Five days later, they found Brian Bluver a heart.

“Fortunately I got a heart, which was an exact match, so to speak, a 14-year-old boy unfortunately in a car accident, brain dead,” Bluver said. “If I hadn’t gotten a heart that weekend, I wouldn’t have made it.”

To the Bluver family, the assist belongs to Mark Messiah.

“To tell you the truth, I think it kept him alive for the next five days,” Bill Bluver, the father, said by phone.

Before he was a TV fixture, Dr. Oz helped save Brian Bluver’s life.FilmMagic

“It definitely gave me something to hold on to. I wanted to live,” Brian Bluver said. “It wasn’t my time to go. I wanted to live. I had a feeling that I’d be able to overcome this situation somehow, somehow a heart was gonna come. Messier’s words — and Kypreos’ words — were definitely inspirational, and to say the least, very influential.”

Messier: “You’re always, I guess, humbled by the fact that you can play a part in a young child’s life like that at the time, and help give a source of inspiration to keep fighting.”

Brian Bluver was asked when he thanked Messier for the first time.

“Probably when I raised the banner,” he said.

What did he say to Messier? “Something probably to the effect of like, ‘If it wasn’t for you, I wouldn’t be here.’ Without him, or without both of them, who knows? I might not have ever woken up.
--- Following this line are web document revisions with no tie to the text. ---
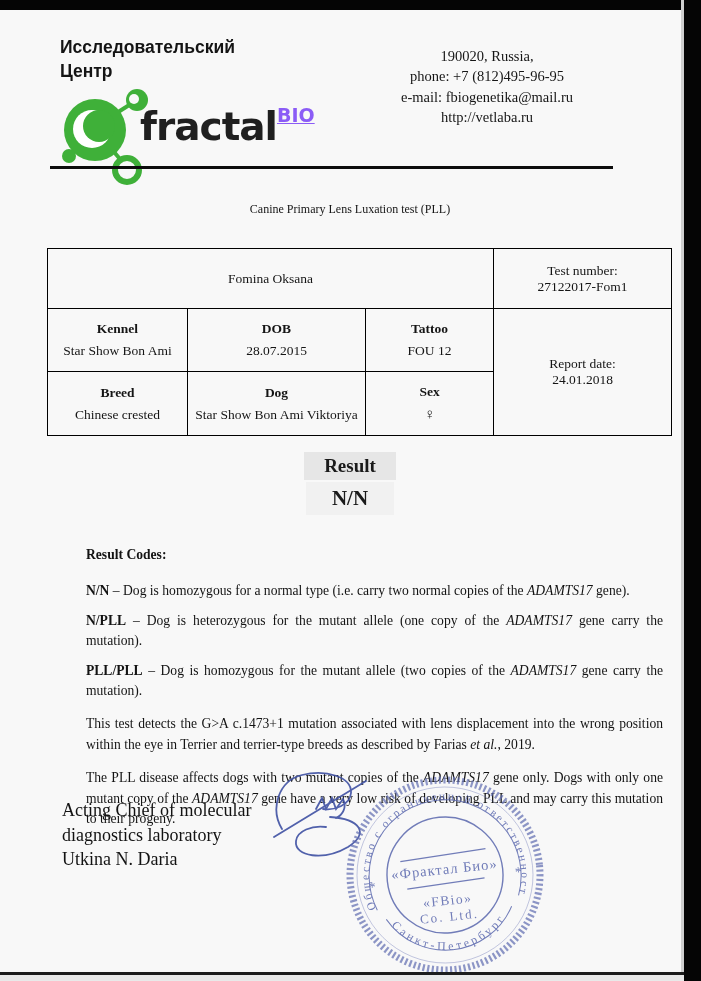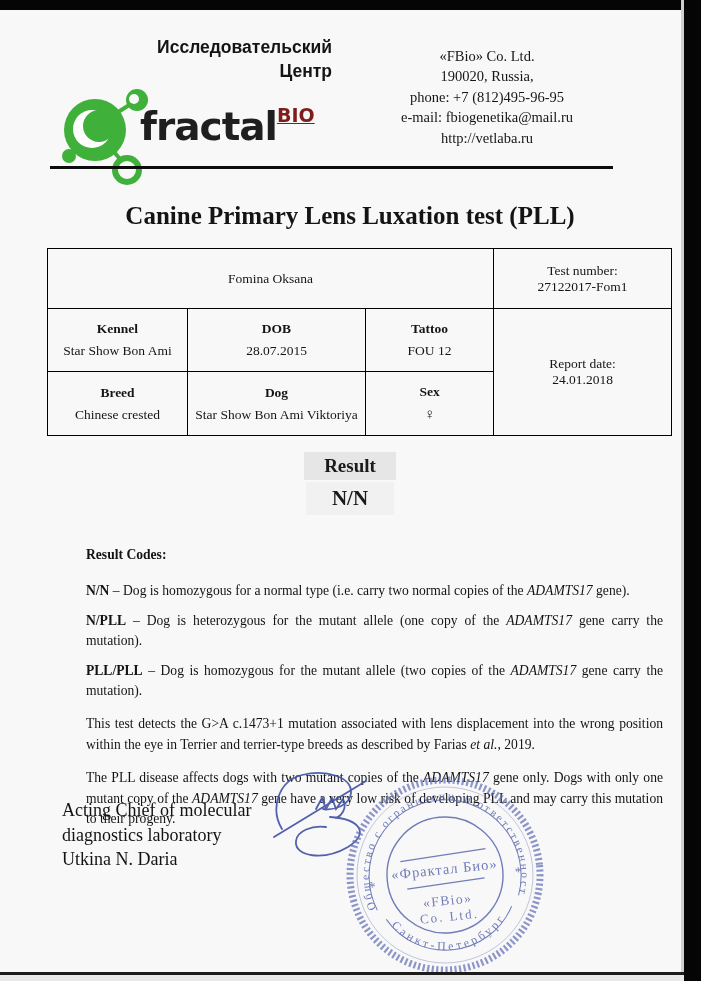--- a/index.html
+++ b/index.html
@@ -13,7 +13,7 @@
 
   
   .hdr-left{position:absolute;left:60px;top:36px;width:272px;}
-  .center-name{font-family:"Liberation Sans",sans-serif;font-weight:bold;font-size:17.5px;line-height:1.35;text-align:right;color:#141414;}
+  .center-name{font-family:"Liberation Sans",sans-serif;font-weight:bold;font-size:17.5px;line-height:1.35;text-align:left;color:#141414;}
   .logo-wrap{position:absolute;left:62px;top:86px;width:250px;height:100px;}
   .logo-text{position:absolute;left:78px;top:18px;font-family:"DejaVu Sans",sans-serif;font-weight:600;font-size:39px;color:#1f1f1f;letter-spacing:-1px;}
   .logo-sup{font-size:19px;font-weight:bold;color:#7f1d1d;vertical-align:18px;letter-spacing:0;text-decoration:underline;}

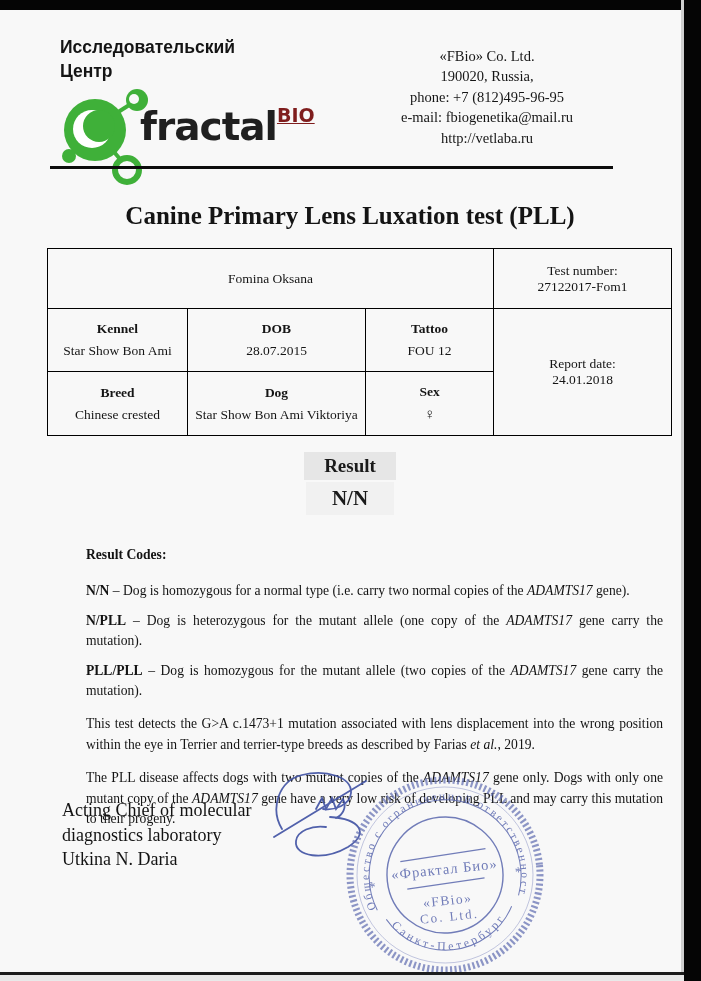--- a/index.html
+++ b/index.html
@@ -84,7 +84,6 @@
   </div>
 
   <div class="hdr-right">
-    <div>«FBio» Co. Ltd.</div>
     <div>190020, Russia,</div>
     <div>phone: +7 (812)495-96-95</div>
     <div>e-mail: fbiogenetika@mail.ru</div>

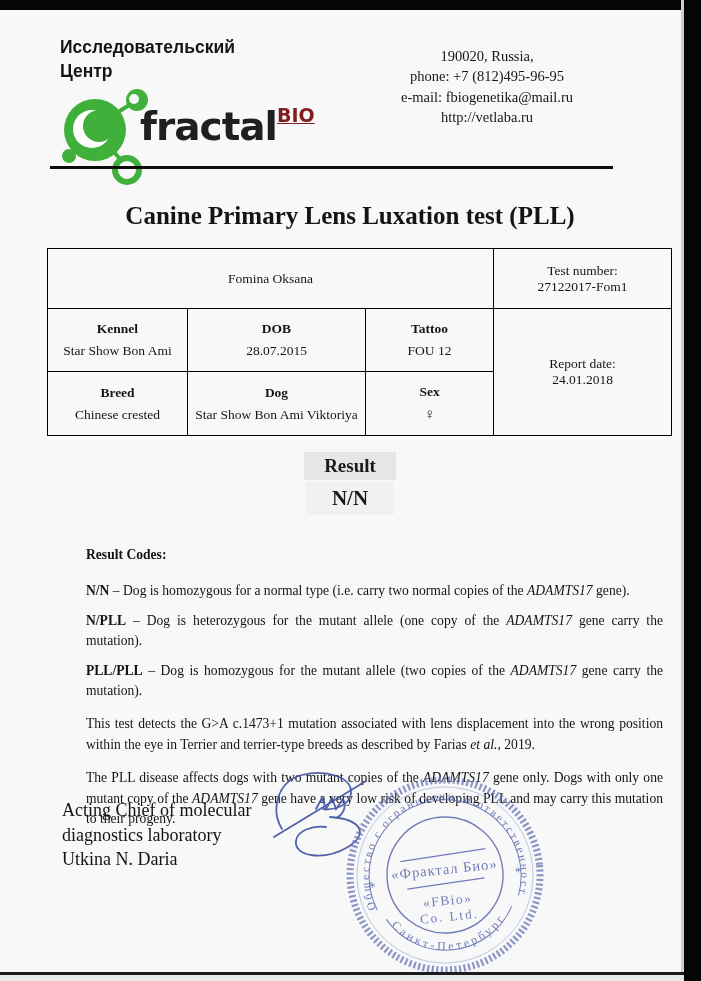--- a/index.html
+++ b/index.html
@@ -16,7 +16,7 @@
   .center-name{font-family:"Liberation Sans",sans-serif;font-weight:bold;font-size:17.5px;line-height:1.35;text-align:left;color:#141414;}
   .logo-wrap{position:absolute;left:62px;top:86px;width:250px;height:100px;}
   .logo-text{position:absolute;left:78px;top:18px;font-family:"DejaVu Sans",sans-serif;font-weight:600;font-size:39px;color:#1f1f1f;letter-spacing:-1px;}
-  .logo-sup{font-size:19px;font-weight:bold;color:#7f1d1d;vertical-align:18px;letter-spacing:0;text-decoration:underline;}
+  .logo-sup{font-size:19px;font-weight:bold;color:#8b5cf6;vertical-align:18px;letter-spacing:0;text-decoration:underline;}
   .hdr-right{position:absolute;left:328px;top:46px;width:318px;text-align:center;font-size:14.5px;line-height:20.4px;color:#151515;}
   .hdr-rule{position:absolute;left:50px;top:166px;width:563px;height:2.5px;background:#0c0c0c;}
 

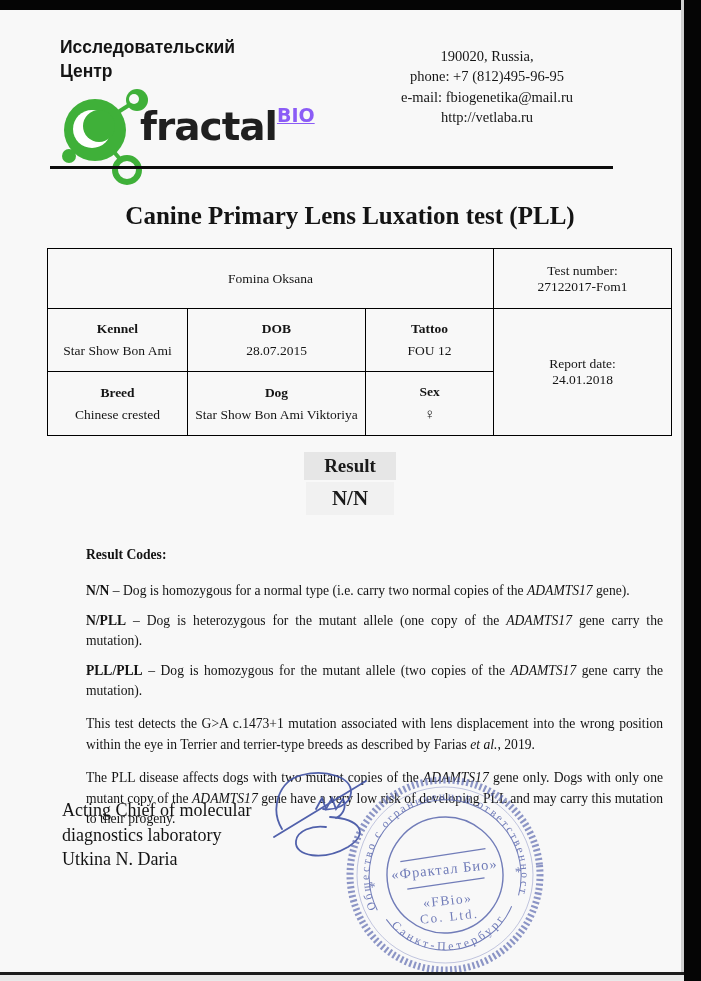--- a/index.html
+++ b/index.html
@@ -21,7 +21,7 @@
   .hdr-rule{position:absolute;left:50px;top:166px;width:563px;height:2.5px;background:#0c0c0c;}
 
   
-  .doc-title{position:absolute;left:62px;top:202px;width:576px;text-align:center;font-size:25px;font-weight:bold;color:#141414;}
+  .doc-title{position:absolute;left:62px;top:202px;width:576px;text-align:center;font-size:12px;font-weight:normal;color:#141414;}
 
   
   table.info{position:absolute;left:47px;top:248px;border-collapse:collapse;table-layout:fixed;}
Like I said, I was sleeping until they came.”

Messier: “We’re there celebrating as a team, we’re there celebrating with the fans, we’re there celebrating with the organization, and we’re there celebrating with the Bluver family that their son had received a heart transplant and was with us there to see it. … It was just a powerful experience, and I think one of the reasons why so many people get captured by the ’94 Cup.”

The boy would graduate Oceanside High School on Long Island on time before moving on to the University of Miami, Touro Law School and C.W. Post (MBA). He was appointed chief counsel six months ago at Response Companies, and in January, set the precedent of case law regarding defamation and terminating an attorney (Frechtman v Gutterman). He commutes from Northport on the LIRR. He is single.
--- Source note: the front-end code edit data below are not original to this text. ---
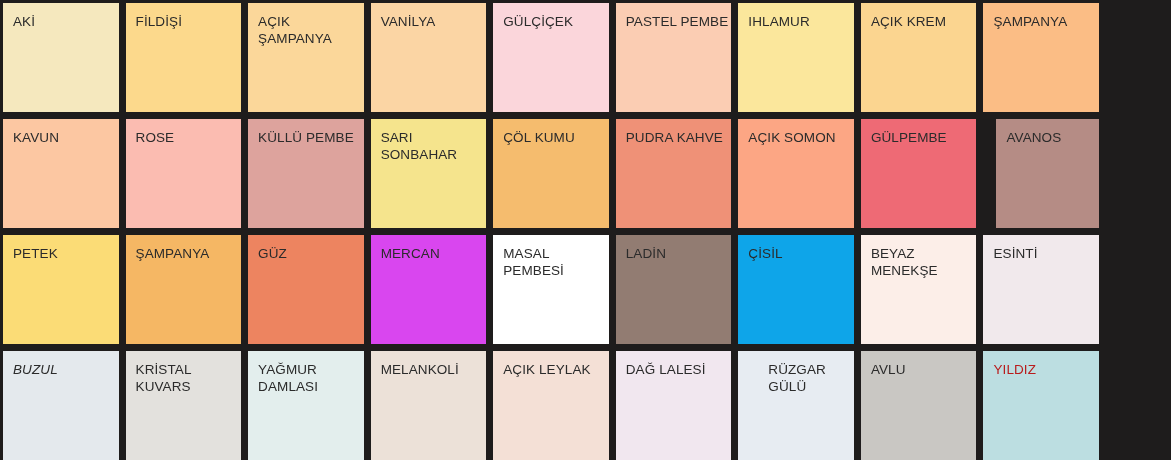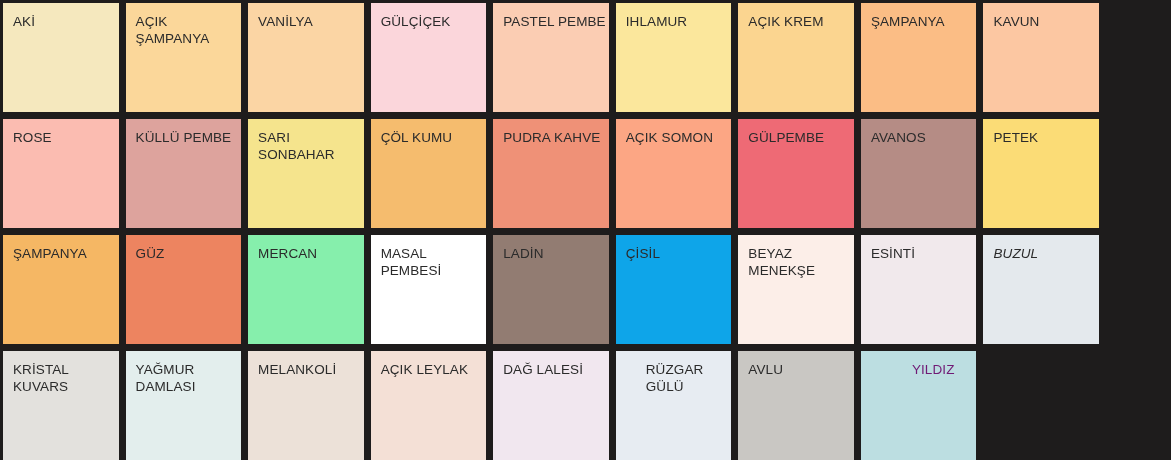--- a/index.html
+++ b/index.html
@@ -48,6 +48,9 @@
 <div id="palette-grid" style="background: rgb(30, 28, 28); grid-template-columns: repeat(9, 1fr); grid-template-rows: repeat(4, 1fr);">
     <div class="swatch" style="background: rgb(245, 232, 190);">
       <span class="swatch-label" style="color: rgb(43, 43, 43);">AKİ</span>
+    </div>
+    <div class="swatch" style="background: rgb(252, 217, 140);">
+      <span class="swatch-label" style="color: rgb(43, 43, 43);">FİLDİŞİ</span>
     </div>
     <div class="swatch" style="background: rgb(251, 215, 154);">
       <span class="swatch-label" style="color: rgb(43, 43, 43);">AÇIK ŞAMPANYA</span>

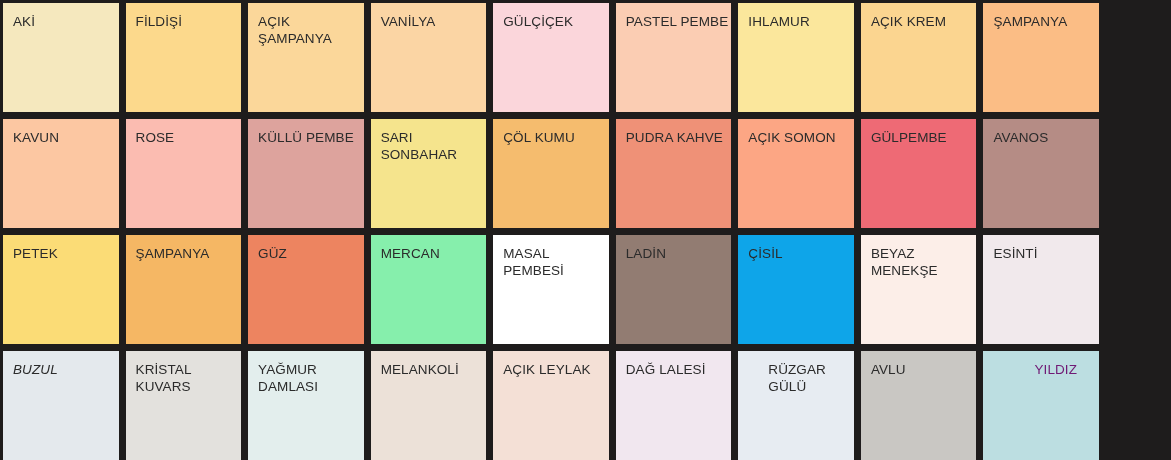--- a/index.html
+++ b/index.html
@@ -98,7 +98,7 @@
     <div class="swatch" style="background: rgb(238, 106, 117);">
       <span class="swatch-label" style="color: rgb(43, 43, 43);">GÜLPEMBE</span>
     </div>
-    <div class="swatch" style="background: rgb(181, 140, 133);">
+    <div class="swatch" style="background: rgb(181, 140, 133); margin-left: 13px;">
       <span class="swatch-label" style="color: rgb(43, 43, 43);">AVANOS</span>
     </div>
     <div class="swatch" style="background: rgb(251, 220, 118);">

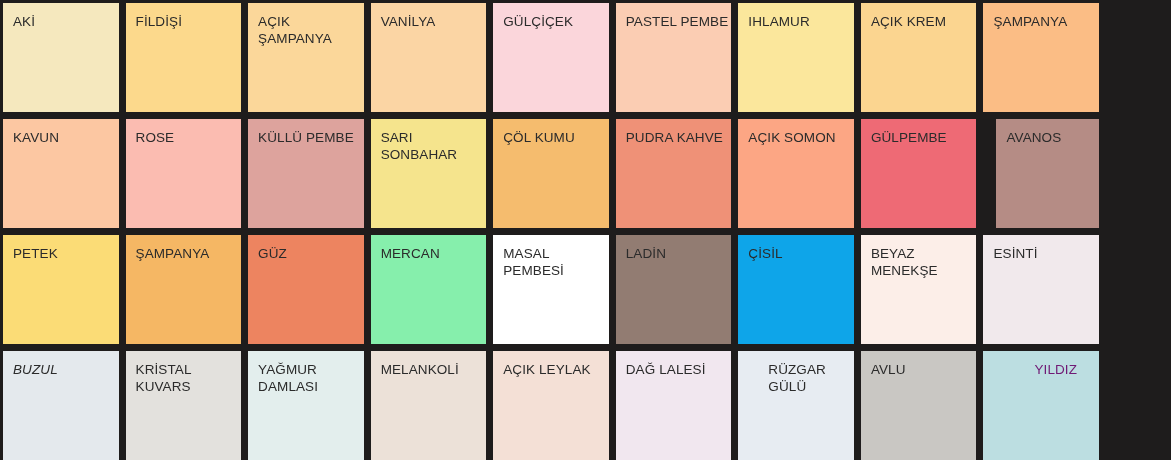--- a/index.html
+++ b/index.html
@@ -110,7 +110,7 @@
     <div class="swatch" style="background: rgb(237, 132, 96);">
       <span class="swatch-label" style="color: rgb(43, 43, 43);">GÜZ</span>
     </div>
-    <div class="swatch" style="background: #86efac;">
+    <div class="swatch" style="background: #d946ef;">
       <span class="swatch-label" style="color: rgb(43, 43, 43);">MERCAN</span>
     </div>
     <div class="swatch" style="background: #ffffff;">

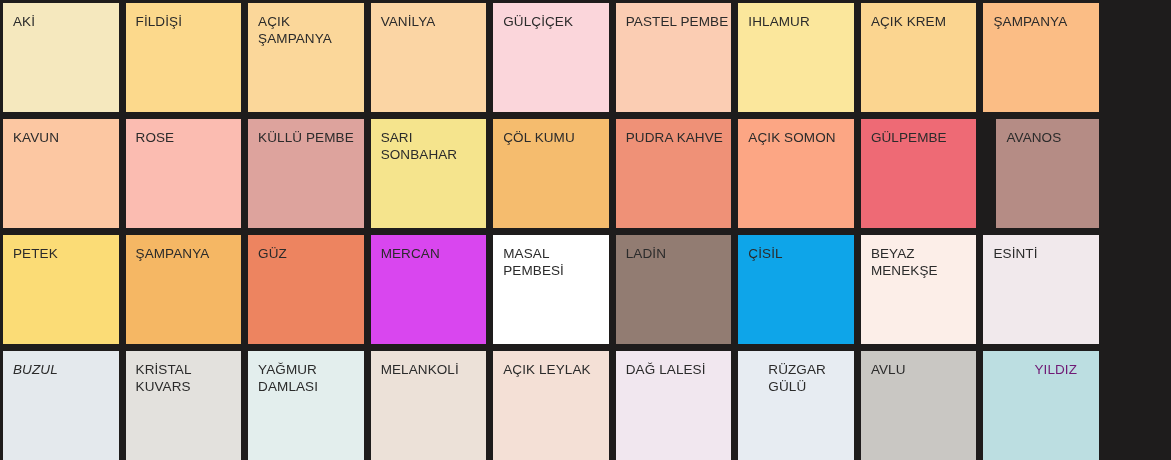--- a/index.html
+++ b/index.html
@@ -156,7 +156,7 @@
       <span class="swatch-label" style="color: rgb(43, 43, 43);">AVLU</span>
     </div>
     <div class="swatch" style="background: rgb(188, 222, 225);">
-      <span class="swatch-label" style="color: #701a75; margin-left: 41px;">YILDIZ</span>
+      <span class="swatch-label" style="color: #b91c1c;">YILDIZ</span>
     </div>
   </div>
“Completely normal life,” Bluver says.

With Bill Bluver battling prostate cancer in Florida, Brian contacted Messier, who of course called the father last November.

“I just needed some words of encouragement for my father,” Brian Bluver said.

“We connect to this day every once in a while, which is just unbelievable,” Messier said.

Brian Bluver will watch Game 4 from home.

“All the Rangers have to do is win one at a time,” he says.

He will be cheering for a miracle comeback … with all his heart.